Each line of the data below holding the word "DoxBox" must be copied.

[Source data]
|---|
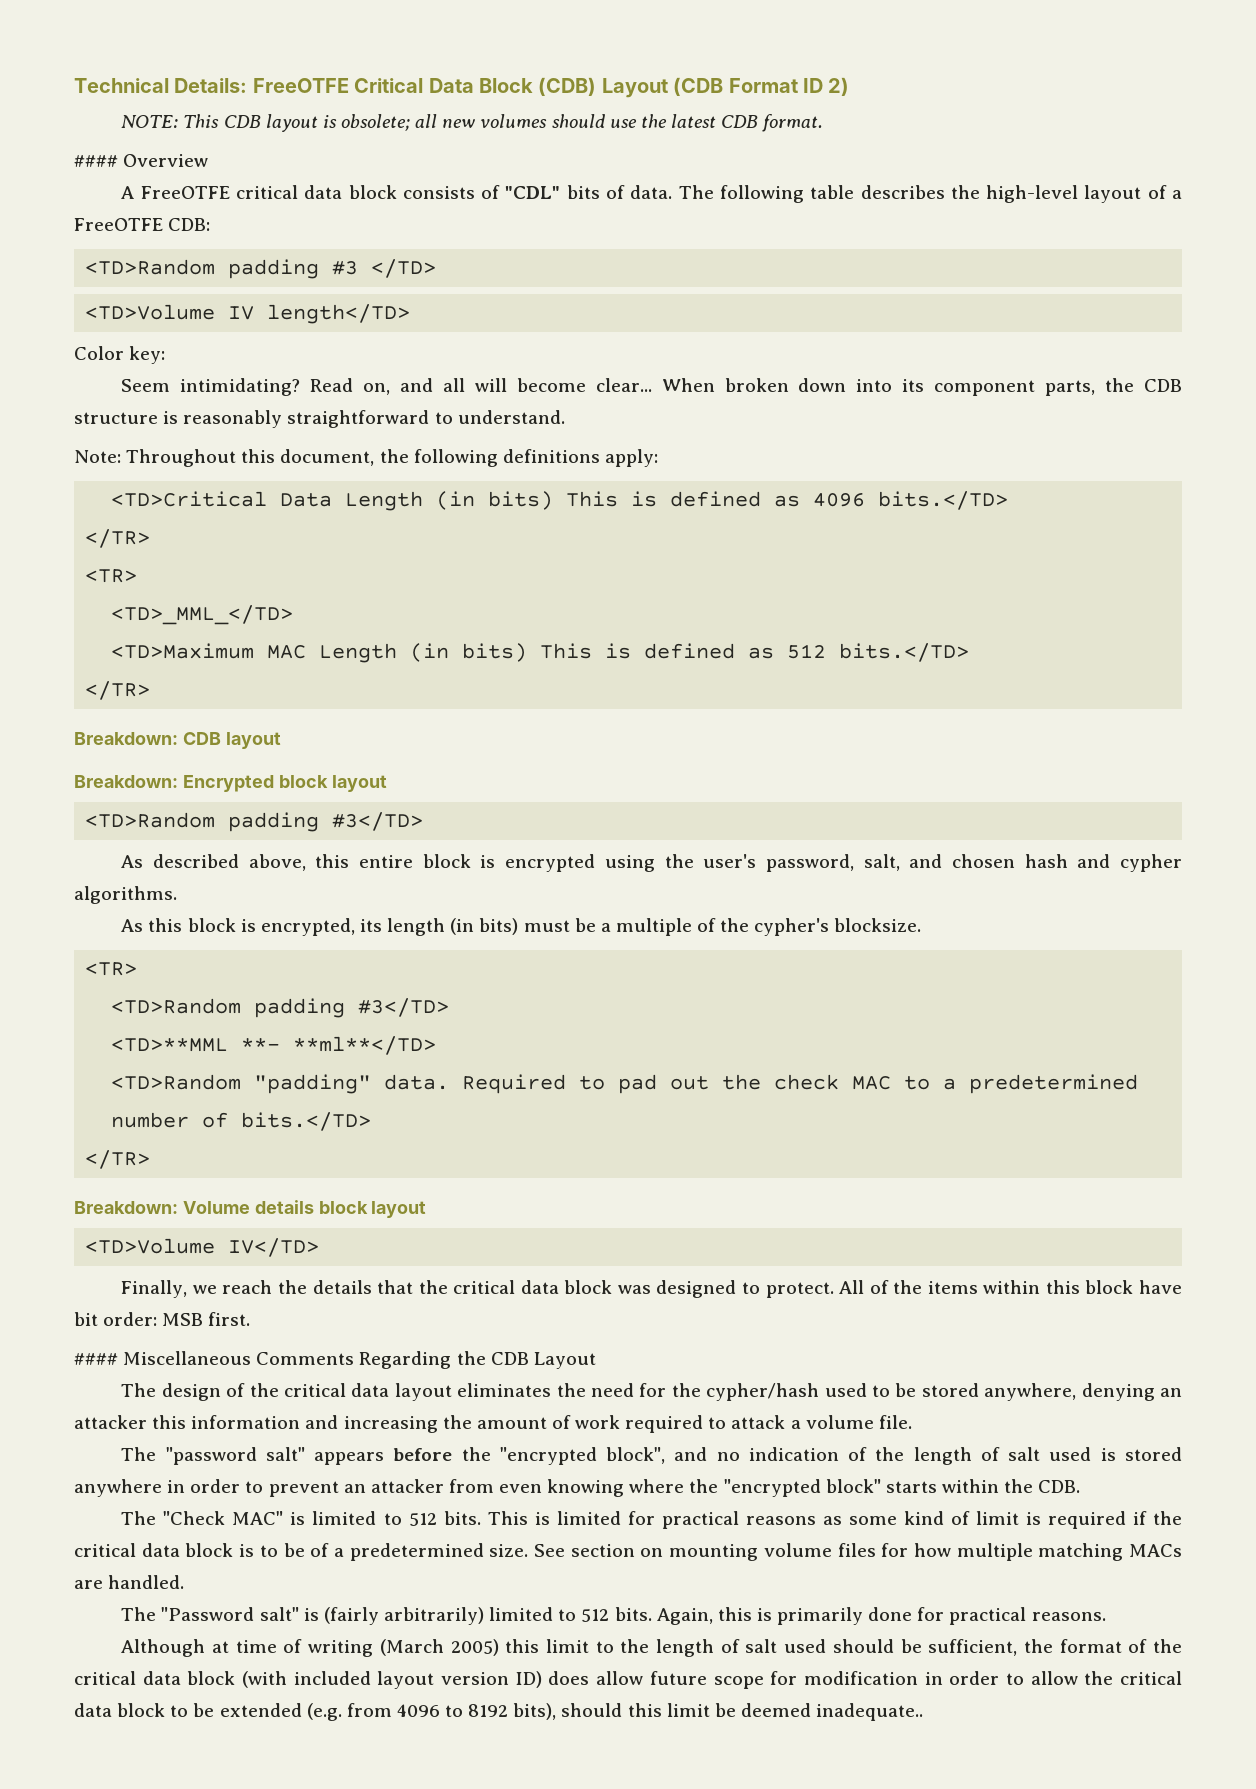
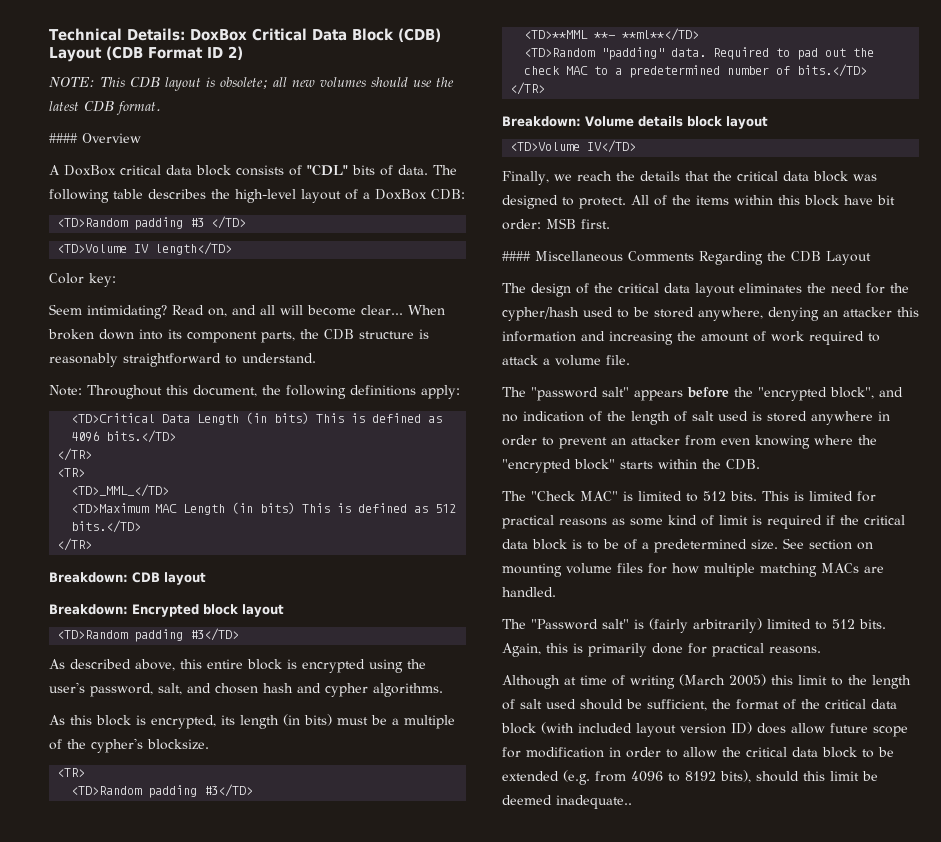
- Technical Details: FreeOTFE Critical Data Block (CDB) Layout (CDB Format ID 2)
+ Technical Details: DoxBox Critical Data Block (CDB) Layout (CDB Format ID 2)
- A FreeOTFE critical data block consists of "CDL" bits of data.
+ A DoxBox critical data block consists of "CDL" bits of data.
- The following table describes the high-level layout of a FreeOTFE CDB:
+ The following table describes the high-level layout of a DoxBox CDB:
|---|
(COMPLETED EXERCISE):
+ Technical Details: DoxBox Critical Data Block (CDB) Layout (CDB Format ID 2)
+ A DoxBox critical data block consists of "CDL" bits of data.
+ The following table describes the high-level layout of a DoxBox CDB:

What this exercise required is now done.